Elio me esperava com um envelope grande na mão. Dentro, o documento, de 1º de setembro de 1975, com o carimbo de ‘secreto’. Trata-se da ‘apreciação sumária no 02/GAB/75’, que o SNI enviara ao presidente da República, na época, o general Geisel. São dez páginas de análise da conjuntura política, com um capítulo dedicado à subversão na imprensa. Segundo o informe, a ‘infiltração na imprensa’ obedecia a duas linhas de atuação. Uma, ‘francamente comunista ou esquerdista’ (jornais ‘Opinião’, ‘A Crítica’, ‘Movimento’ e ‘Pasquim’). A outra, ‘por não ser concentrada, é de mais difícil caracterização’. Seria o caso de ‘Última Hora’, ‘O Globo’, ‘Estado de São Paulo’ e revista ‘Visão’, que estariam submetidos a um processo de infiltração de ‘elementos do Partido Comunista’.

É quando se fala de ‘Visão’ que apareço na história: ‘Apesar de ter demitido mais de uma dezenas de jornalistas esquerdistas, tendo em vista a sua nova orientação – combate à estatização dos jornais – ainda mantém em seus quadros ZUENIR VENTURA, comunista apontado como o coordenador das campanhas que o PCB desencadeia na imprensa e também do remanejamento dos jornalistas esquerdistas nos órgãos de divulgação do país’.

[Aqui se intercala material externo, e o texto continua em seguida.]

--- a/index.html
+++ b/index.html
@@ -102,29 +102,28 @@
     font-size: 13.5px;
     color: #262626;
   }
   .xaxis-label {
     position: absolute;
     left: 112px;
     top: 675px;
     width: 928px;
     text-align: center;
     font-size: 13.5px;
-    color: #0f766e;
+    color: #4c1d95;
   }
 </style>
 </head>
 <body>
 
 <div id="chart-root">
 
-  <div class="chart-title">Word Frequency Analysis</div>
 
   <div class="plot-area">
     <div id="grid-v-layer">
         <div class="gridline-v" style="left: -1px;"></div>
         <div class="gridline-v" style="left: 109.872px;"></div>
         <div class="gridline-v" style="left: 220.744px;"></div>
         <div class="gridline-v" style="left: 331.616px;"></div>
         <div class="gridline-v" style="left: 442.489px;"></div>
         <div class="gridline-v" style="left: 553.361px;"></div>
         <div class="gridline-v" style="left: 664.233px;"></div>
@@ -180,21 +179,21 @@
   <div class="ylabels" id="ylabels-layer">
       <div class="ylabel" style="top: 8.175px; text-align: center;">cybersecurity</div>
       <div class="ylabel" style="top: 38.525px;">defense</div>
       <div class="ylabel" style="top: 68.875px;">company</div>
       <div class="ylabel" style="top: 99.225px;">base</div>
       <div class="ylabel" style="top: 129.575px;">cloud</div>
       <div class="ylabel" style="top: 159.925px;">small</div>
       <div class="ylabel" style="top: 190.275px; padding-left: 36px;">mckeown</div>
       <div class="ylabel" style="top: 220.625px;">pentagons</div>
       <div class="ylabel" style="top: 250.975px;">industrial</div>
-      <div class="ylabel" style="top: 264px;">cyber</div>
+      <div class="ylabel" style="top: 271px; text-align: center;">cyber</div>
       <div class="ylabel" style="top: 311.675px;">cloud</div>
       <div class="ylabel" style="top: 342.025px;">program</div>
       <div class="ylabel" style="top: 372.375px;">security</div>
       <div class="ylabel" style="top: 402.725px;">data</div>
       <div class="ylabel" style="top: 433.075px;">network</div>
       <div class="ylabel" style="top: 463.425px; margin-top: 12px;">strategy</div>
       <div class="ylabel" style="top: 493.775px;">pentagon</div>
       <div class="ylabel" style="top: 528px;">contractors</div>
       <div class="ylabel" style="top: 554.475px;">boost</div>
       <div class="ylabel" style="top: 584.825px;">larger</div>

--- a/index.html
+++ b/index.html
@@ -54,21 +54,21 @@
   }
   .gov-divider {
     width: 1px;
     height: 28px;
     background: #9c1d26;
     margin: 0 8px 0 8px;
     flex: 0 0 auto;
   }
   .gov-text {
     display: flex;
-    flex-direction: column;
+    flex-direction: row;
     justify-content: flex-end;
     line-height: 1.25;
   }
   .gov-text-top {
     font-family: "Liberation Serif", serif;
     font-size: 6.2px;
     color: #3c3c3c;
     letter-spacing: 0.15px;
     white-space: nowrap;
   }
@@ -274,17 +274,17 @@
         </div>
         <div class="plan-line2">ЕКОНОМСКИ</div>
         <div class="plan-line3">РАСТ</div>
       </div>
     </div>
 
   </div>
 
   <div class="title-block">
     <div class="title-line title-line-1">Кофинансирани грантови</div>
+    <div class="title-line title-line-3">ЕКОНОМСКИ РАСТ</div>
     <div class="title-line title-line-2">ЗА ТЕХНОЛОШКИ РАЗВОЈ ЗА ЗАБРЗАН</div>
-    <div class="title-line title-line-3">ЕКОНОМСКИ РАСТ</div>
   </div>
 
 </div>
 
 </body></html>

Parecia uma piada de tão ridículo. O problema, porém, é que a repressão acreditava nas fantasias que inventava, e muitos inocentes morreram por causa disso. Para ela, por exemplo, a ‘infiltração esquerdista’ era a responsável ‘pelo clima de desconfiança, e até mesmo de revolta, observado em parcela da população relativamente grande, contra alguns setores do governo’.

Minha sorte, segundo Elio, é que o SNI de Brasília não passou as informações para a agência de São Paulo, sede da revista, que eu freqüentava semanalmente, como chefe de redação da sucursal do Rio. Se fosse preso, eu iria negar a acusação, claro, já que nunca fui do Partido Comunista e nem coordenava nada. Aliás, nem minha casa, que é coordenada por minha mulher. ‘Mas justamente por isso, porque não tinha nada para entregar, é que você ia apanhar até morrer’, explica meu amigo, que, como se sabe, é o maior especialista em ditadura militar.

A ‘apreciação sumária’ é de setembro. Um mês depois, Vladmir Herzog, que tinha trabalhado comigo na ‘Visão’, foi preso sob a acusação de atividades subversivas. Não precisou de muito tempo para que ele fosse apresentado com uma corda amarrada no pescoço como se tivesse suicidado. Vlado morreu porque não tinha o que revelar. O seu brutal assassinato levou D. Paulo Evaristo Arns – com aquela coragem cívica com que enfrentava os militares – a abrir as portas da Catedral de São Paulo para um culto ecumênico que reuniu, talvez pela primeira vez naqueles tempos, toda a classe jornalística. Na revista ‘Época’ da semana passada, D. Paulo conta ao repórter Federico Mengozzi como Vlado foi morto, provavelmente depois de gritos de dor da tortura: ‘Eles queriam silenciar Herzog e encheram sua boca com lã, também para fazê-lo sofrer. Ele era cardíaco e o coração parou, e não conseguiram mais reanimá-lo’.

Em 1999 fui dado como morto num acidente, com direito a notícia na internet. Os obituários, já prontos, só não foram publicados nos jornais porque ressuscitei a tempo. Luiz Fernando Verissimo escreveu uma crônica dizendo que foi pena porque perdi a oportunidade de tomar conhecimento do que ‘todo homem no fundo quer, que é saber o que dirão dele depois de morto’. Agora descubro que há quase 30 anos escapei por pouco. Isso é chato, porque quando chegar de fato minha hora, se é que vai chegar, corro o risco de ninguém acreditar. Já estou vendo o Tutty tentando convencer as pessoas: ‘Dessa vez é pra valer’.’